Omar ran on a platform of single-payer health care coverage for all, a higher national minimum wage, access to tuition- and debt-free college, the abolition of U.S. Immigration and Customs Enforcement and expanded admission of refugees.

Succeeding Keith Ellison to the seat, she was elected to Congress with 78 percent of the vote, defeating Republican Jennifer Zielinski, who received 21.7 percent of the vote. In a social media post congratulating Omar, Zielinski wished her luck with the Minnesota Campaign Finance Board, alluding to an investigation related to Omar’s out-of-state travel.

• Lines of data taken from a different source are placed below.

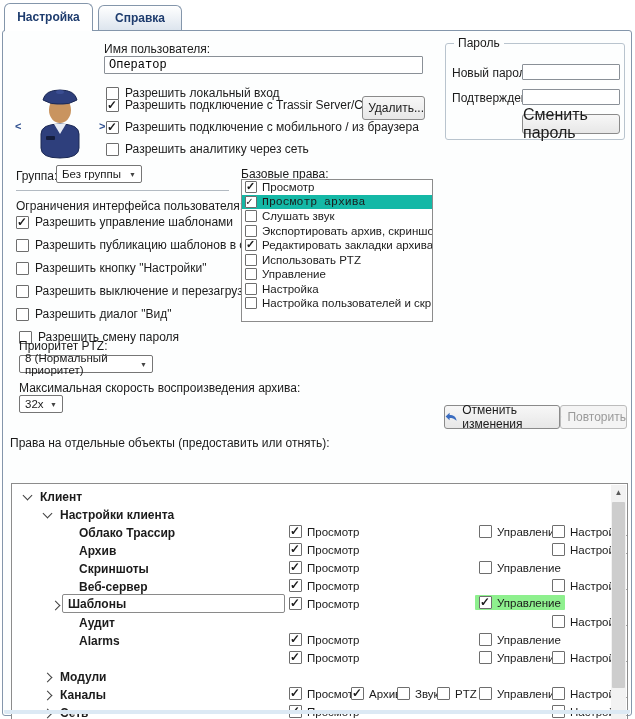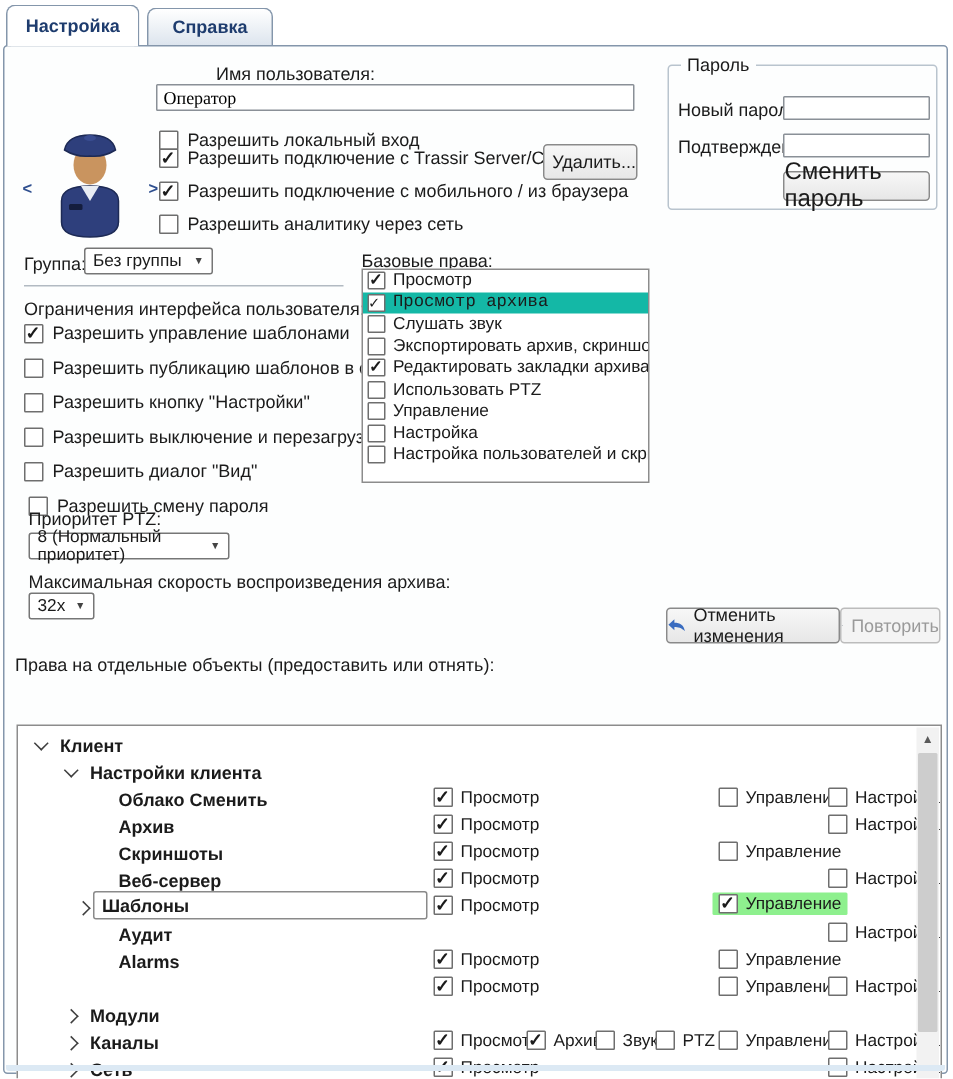--- a/index.html
+++ b/index.html
@@ -94,7 +94,7 @@
       <span class="nav-arrow" style="left:86px;">&gt;</span>
     </div>
 
-    <div class="lbl" style="left:101px;top:11px;margin-left:40px;">Имя пользователя:</div>
+    <div class="lbl" style="left:101px;top:11px;">Имя пользователя:</div>
     <input class="tin" style="left: 101px; top: 25px; width: 319px; height: 18px;" value="Оператор">
 
     <div id="user-cbs">

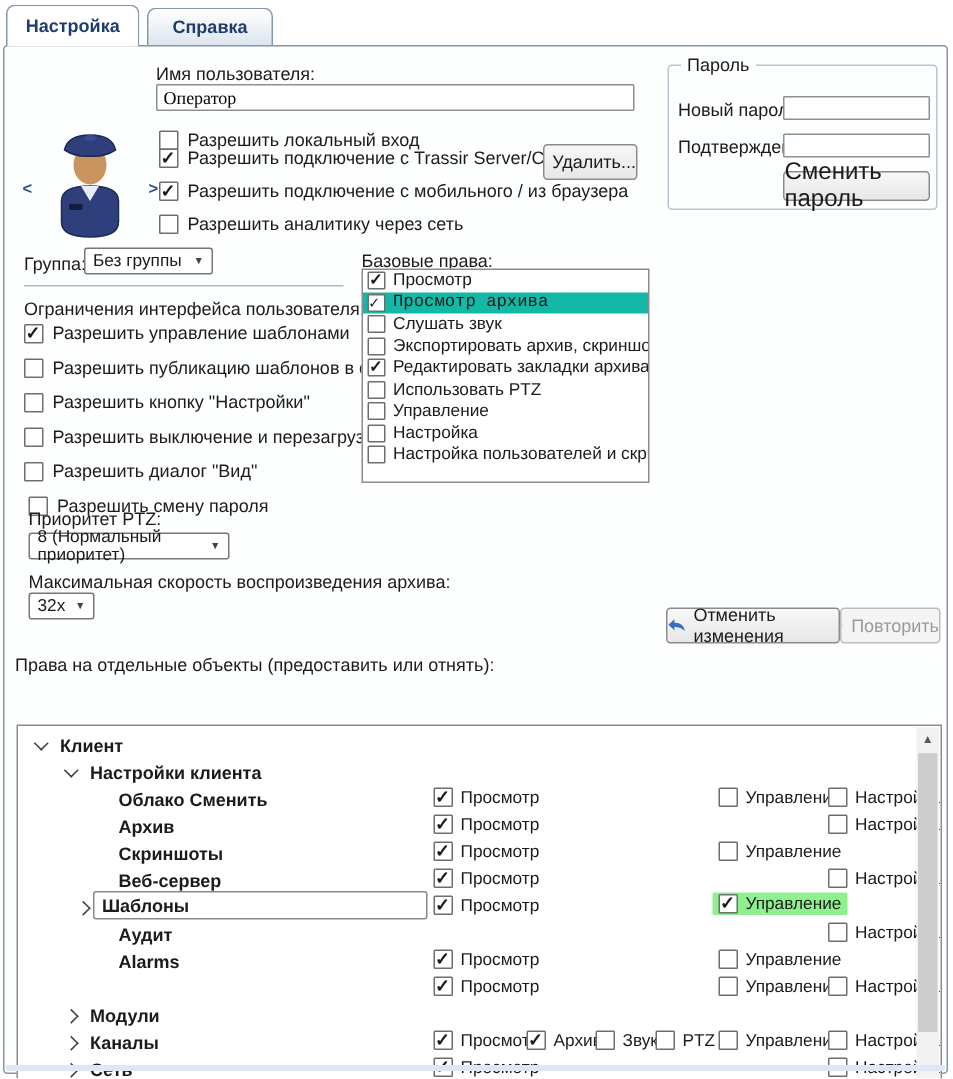--- a/index.html
+++ b/index.html
@@ -16,7 +16,7 @@
          border:1px solid #8496ab;border-radius:3px;z-index:2;box-sizing:border-box;}
   .lbl{position:absolute;white-space:nowrap;}
   
-  .tin{position:absolute;border:1px solid #8a9097;background:#fff;font-family:Liberation Serif, serif;
+  .tin{position:absolute;border:1px solid #8a9097;background:#fff;font-family:Liberation Mono, monospace;
        font-size:12px;padding:1px 4px;box-sizing:border-box;border-radius:1px;}
   
   .cbrow{position:absolute;display:flex;align-items:center;gap:6px;white-space:nowrap;}

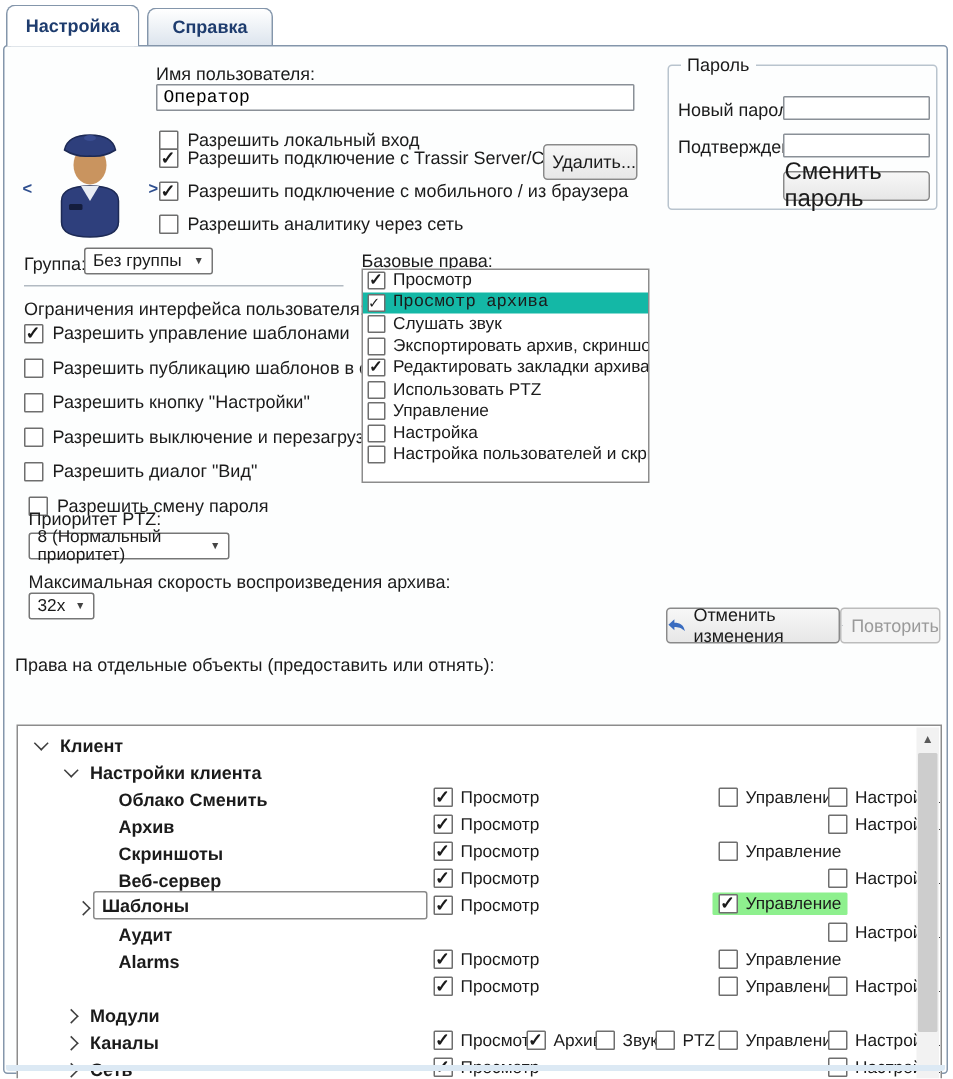--- a/index.html
+++ b/index.html
@@ -246,7 +246,7 @@
             <span class="tlabel" style="left: 48px;">Настройки клиента</span>
           </div>
           <div class="trow" style="top: 40px;">
-            <span class="tlabel" style="left: 67px;">Облако Сменить</span>
+            <span class="tlabel" style="left: 67px;">Облако Трассир</span>
             <span class="perm" style="left: 277px;">
               <span class="cb checked"></span>
               <span>Просмотр</span>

“When the call came for me to run for Congress, I answered, because the time demanded it,” Omar said in her acceptance speech. “A time when racism and white supremacy threatens our very existence, when my status as an immigrant, black, Muslim woman means the administration does not see me as an American. You know I will not bow down. You know I will not back down to fear and hate. I will stand strong with you.”

Election night returns
Outside Ilhan Omar’s election night party, people watch election returns in the lobby of the Courtyard Minneapolis Downtown.

 

*Historians point to refugees that preceded Omar in Congress. They include Tom Lantos of California, who came to the U.S. as a Holocaust survivor. Anh Cao is a refugee from the Vietnam War, and Ileana Ros-Lehtinen fled Cuba. Samuel Gejdenson was born in an American displaced persons camp in postwar Germany. And 19th and 20th century Members emigrated from Ireland during the Great Famine.